BUTTER BING, BUTTER BOOM! 💥

By Alia Midoun

Spiced Cashew Chicken

INGREDIENTS:

-6 pieces bone in chicken, fat trimmed and skin removed ( I prefer thighs or a mix of thighs and drums)

-2 medium tomatoes finely diced (can use canned)

-1 large onion minced

-3-4 cloves of garlic minced

-1 heaping tbsp of three nuts spiced cashew butter

-1 cup of chicken broth 

-1 tbsp olive oil or neutral oil

-1/2 tsp cayenne or more to your preference

-salt and black pepper

 

STEPS:

  1. Salt and pepper chicken. Heat oil in a large flat bottomed pan and brown chicken on both sides until lightly golden. No need to cook all the way through. remove and set aside.
  2. There should still be plenty of oil in the pan.

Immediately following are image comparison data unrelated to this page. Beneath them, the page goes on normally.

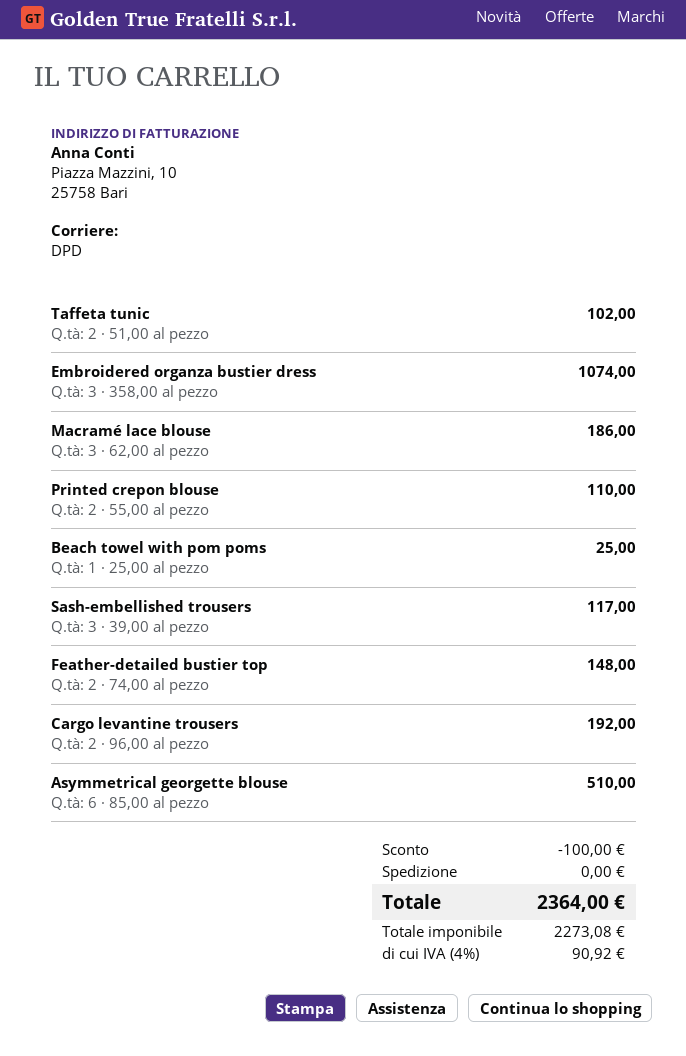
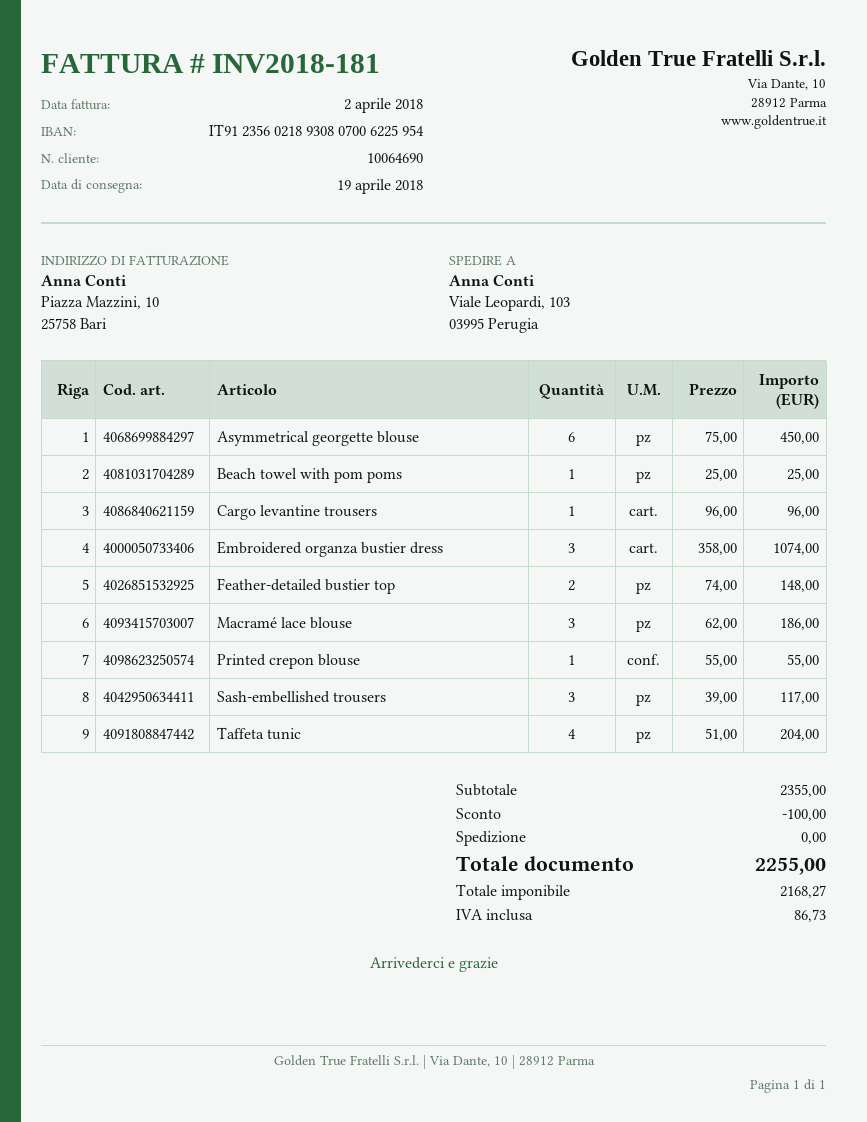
Taffeta tunic: 2 x 51.00 = 102.00 -> 4 x 51.00 = 204.00
Printed crepon blouse: 2 x 55.00 = 110.00 -> 1 x 55.00 = 55.00
Cargo levantine trousers: 2 x 96.00 = 192.00 -> 1 x 96.00 = 96.00
Asymmetrical georgette blouse: 6 x 85.00 = 510.00 -> 6 x 75.00 = 450.00
net: 2273.08 -> 2168.27
tax: 90.92 -> 86.73
total: 2364.00 -> 2255.00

Next add onion and cook for 5 mins or so, until translucent. then add garlic and stir for another minute or so until fragrant.
  3. Add diced tomatoes and cook for a minute or so, then add spiced cashew butter, stirring to make sure it does not stick.
  4. Once the cashew butter is incorporated into the mixture add in the chicken broth and bring to a low boil. Add salt and pepper to taste.
  5. Return chicken pieces to the pan and spoon sauce over top. Reduce heat to a low simmer and cover with a lid. Cook for a minimum of 40 minutes, up to 1 hour.
  6. Remove from heat and let cool for a few minutes. Serve over fresh steamed short grained white rice.